Top of Records for the task

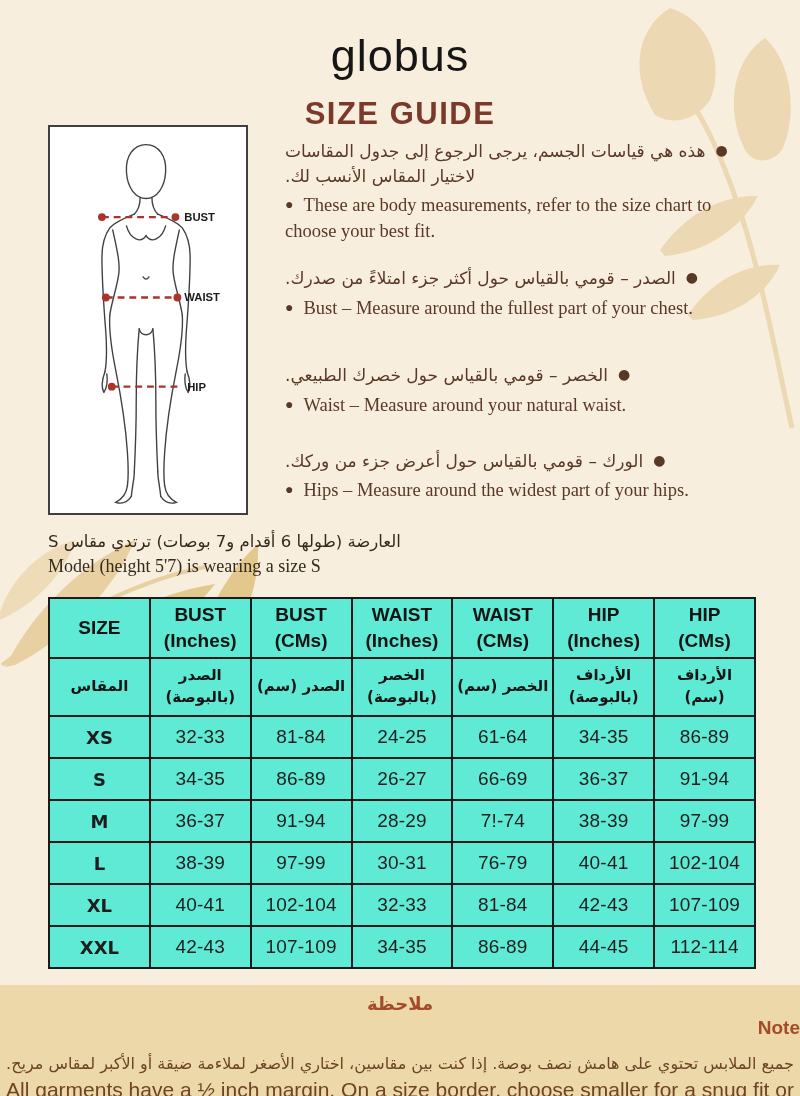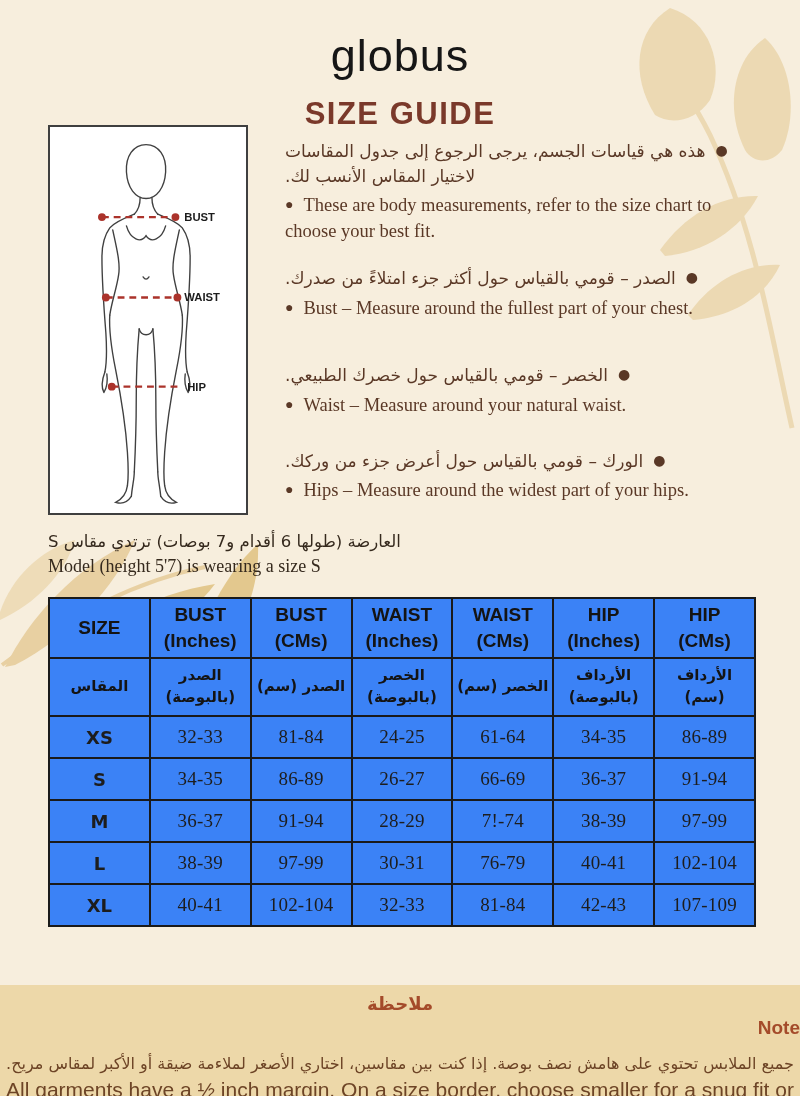--- a/index.html
+++ b/index.html
@@ -36,7 +36,7 @@
 
   
   table.size-table{position:absolute;left:48px;top:597px;width:708px;z-index:1;
-       border-collapse:collapse;table-layout:fixed;background:#3b82f6;}
+       border-collapse:collapse;table-layout:fixed;background:#5eead4;}
   .size-table th,.size-table td{border:2px solid #1a1a1a;text-align:center;
        vertical-align:middle;padding:0;color:#1d1d1d;}
   .h-en th{height:58px;font-size:19px;font-weight:700;white-space:pre-line;line-height:1.35;color:#141414;}

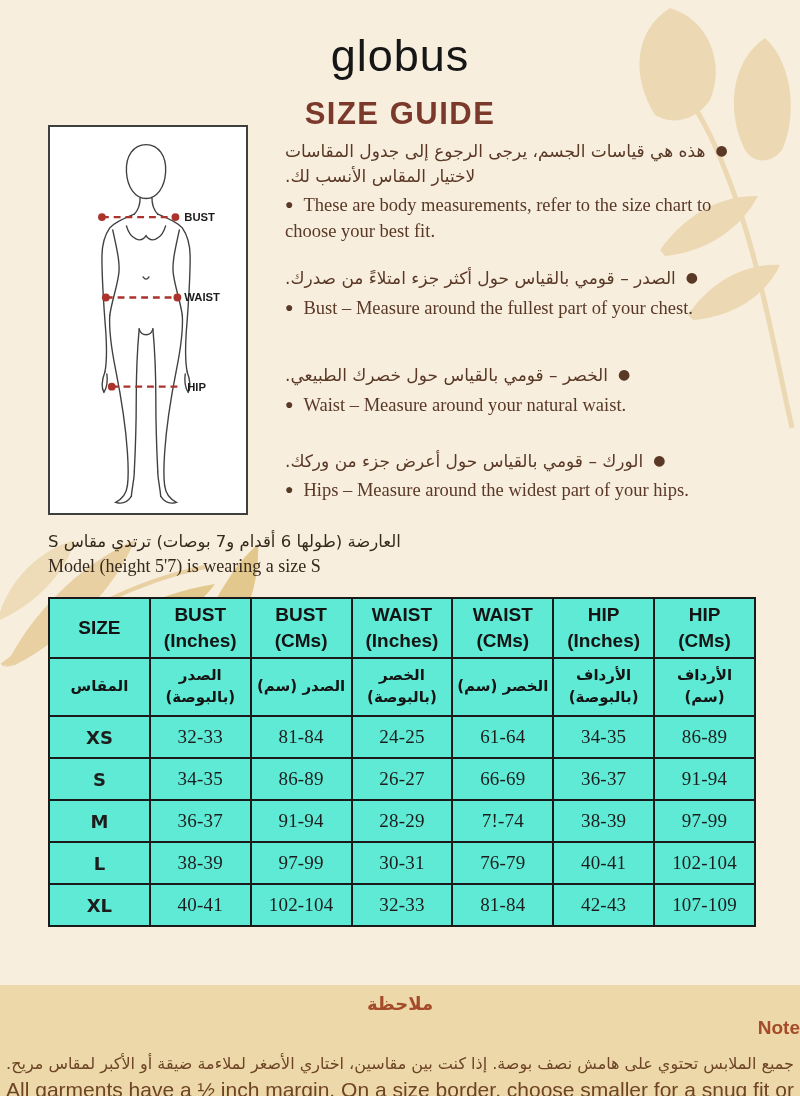--- a/index.html
+++ b/index.html
@@ -43,7 +43,7 @@
   .h-ar th{height:56px;font-size:15px;font-weight:700;direction:rtl;white-space:pre-line;
        line-height:1.45;font-family:"DejaVu Sans",sans-serif;color:#141414;}
   .drow th{height:40px;font-size:18px;font-weight:700;font-family:"DejaVu Sans",sans-serif;}
-  .drow td{height:40px;font-size:19px;font-weight:400;font-family:Liberation Serif, serif;letter-spacing:0.2px;}
+  .drow td{height:40px;font-size:19px;font-weight:400;font-family:Liberation Sans, sans-serif;letter-spacing:0.2px;}
 
   
   .note-band{position:absolute;left:0;bottom:0;width:800px;height:111px;background:#edd8a9;

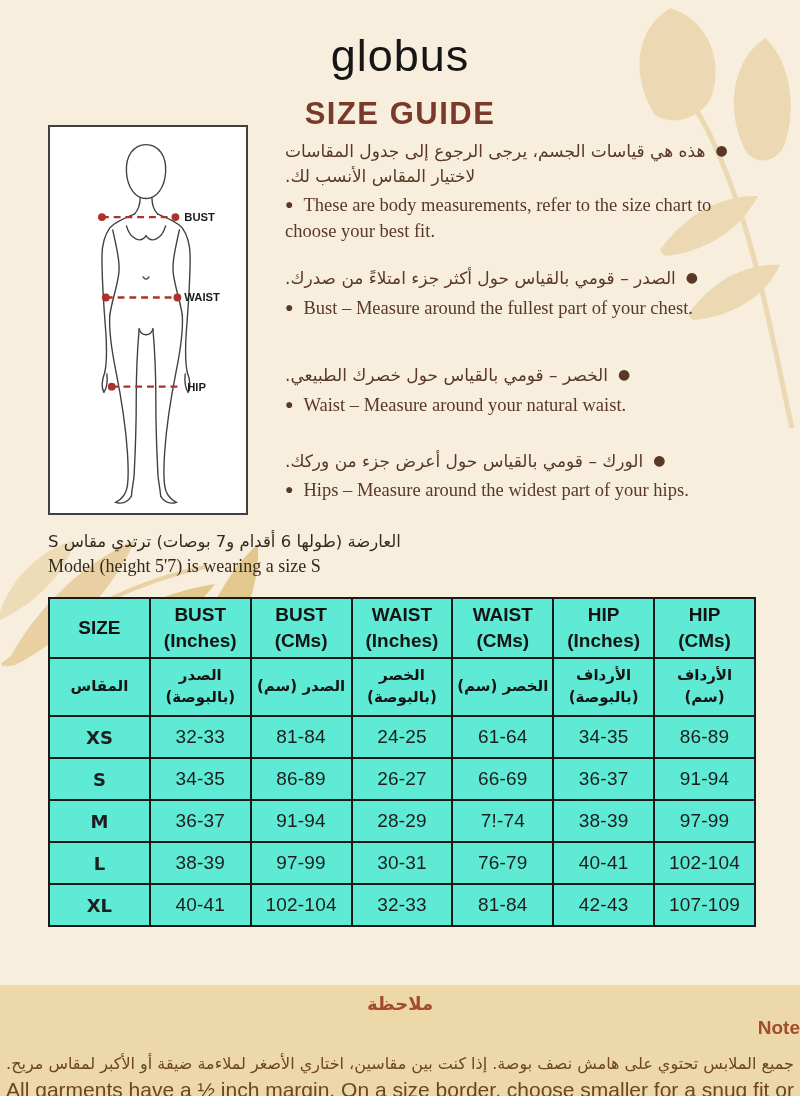--- a/index.html
+++ b/index.html
@@ -222,6 +222,15 @@
       <td>42-43</td>
       <td>107-109</td>
     </tr>
+    <tr class="drow">
+      <th>XXL</th>
+      <td>42-43</td>
+      <td>107-109</td>
+      <td>34-35</td>
+      <td>86-89</td>
+      <td>44-45</td>
+      <td>112-114</td>
+    </tr>
   </tbody>
     </table>
 

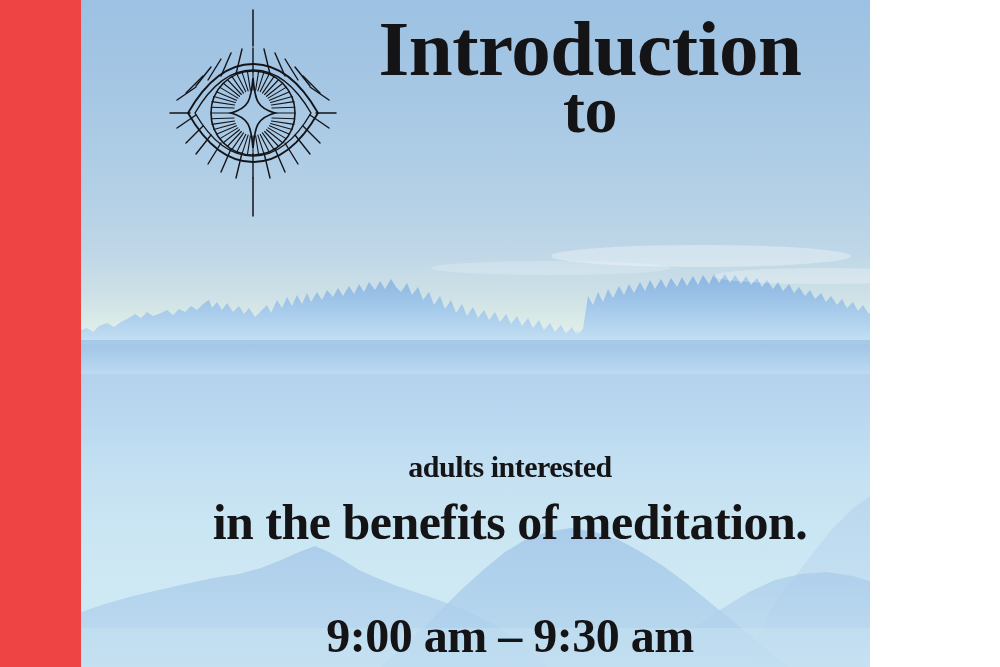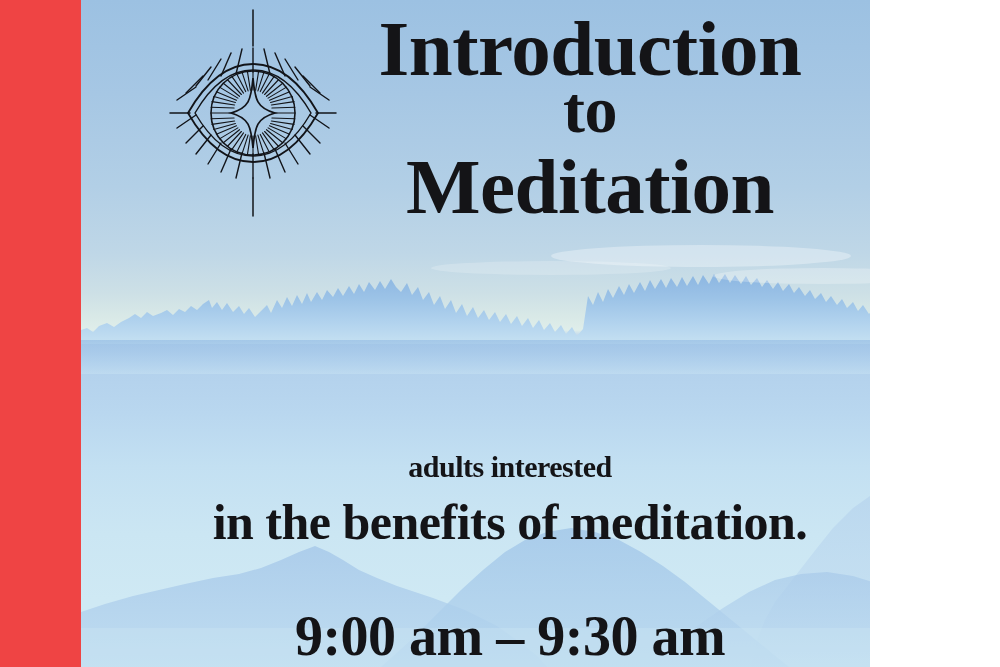--- a/index.html
+++ b/index.html
@@ -309,7 +309,6 @@
 
   <div class="txt" id="title-line1">Introduction</div>
   <div class="txt" id="title-line2">to</div>
-  <div class="txt" id="title-line3">Meditation</div>
 
 
   <div class="txt" id="body-l2">adults interested</div>

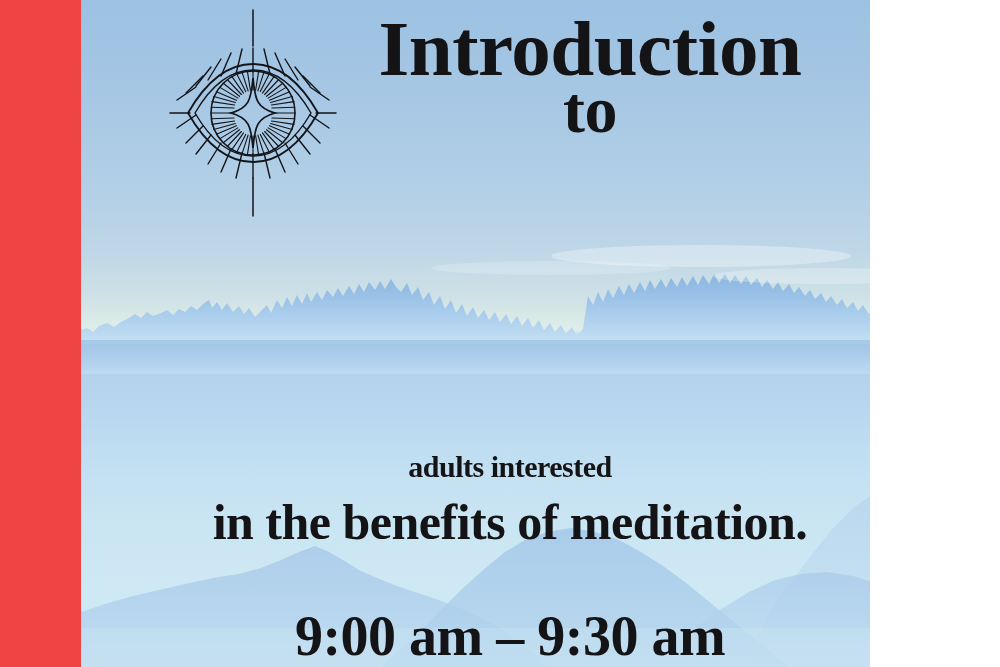--- a/index.html
+++ b/index.html
@@ -113,7 +113,7 @@
   }
   #when-time {
     left: 100px; top: 608px; width: 820px;
-    font-size: 56px; line-height: 56px;
+    font-size: 48px; line-height: 56px;
   }
 </style>
 </head>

Bottom of Records for the task

## Brief:
Without including any picture, reproduce all of the material exactly.

## Finished exercise:
--- a/index.html
+++ b/index.html
@@ -36,7 +36,7 @@
 
   
   table.size-table{position:absolute;left:48px;top:597px;width:708px;z-index:1;
-       border-collapse:collapse;table-layout:fixed;background:#3b82f6;}
+       border-collapse:collapse;table-layout:fixed;background:#5eead4;}
   .size-table th,.size-table td{border:2px solid #1a1a1a;text-align:center;
        vertical-align:middle;padding:0;color:#1d1d1d;}
   .h-en th{height:58px;font-size:19px;font-weight:700;white-space:pre-line;line-height:1.35;color:#141414;}

--- a/index.html
+++ b/index.html
@@ -43,7 +43,7 @@
   .h-ar th{height:56px;font-size:15px;font-weight:700;direction:rtl;white-space:pre-line;
        line-height:1.45;font-family:"DejaVu Sans",sans-serif;color:#141414;}
   .drow th{height:40px;font-size:18px;font-weight:700;font-family:"DejaVu Sans",sans-serif;}
-  .drow td{height:40px;font-size:19px;font-weight:400;font-family:Liberation Serif, serif;letter-spacing:0.2px;}
+  .drow td{height:40px;font-size:19px;font-weight:400;font-family:Liberation Sans, sans-serif;letter-spacing:0.2px;}
 
   
   .note-band{position:absolute;left:0;bottom:0;width:800px;height:111px;background:#edd8a9;

--- a/index.html
+++ b/index.html
@@ -222,6 +222,15 @@
       <td>42-43</td>
       <td>107-109</td>
     </tr>
+    <tr class="drow">
+      <th>XXL</th>
+      <td>42-43</td>
+      <td>107-109</td>
+      <td>34-35</td>
+      <td>86-89</td>
+      <td>44-45</td>
+      <td>112-114</td>
+    </tr>
   </tbody>
     </table>
 

--- a/index.html
+++ b/index.html
@@ -309,7 +309,6 @@
 
   <div class="txt" id="title-line1">Introduction</div>
   <div class="txt" id="title-line2">to</div>
-  <div class="txt" id="title-line3">Meditation</div>
 
 
   <div class="txt" id="body-l2">adults interested</div>

--- a/index.html
+++ b/index.html
@@ -113,7 +113,7 @@
   }
   #when-time {
     left: 100px; top: 608px; width: 820px;
-    font-size: 56px; line-height: 56px;
+    font-size: 48px; line-height: 56px;
   }
 </style>
 </head>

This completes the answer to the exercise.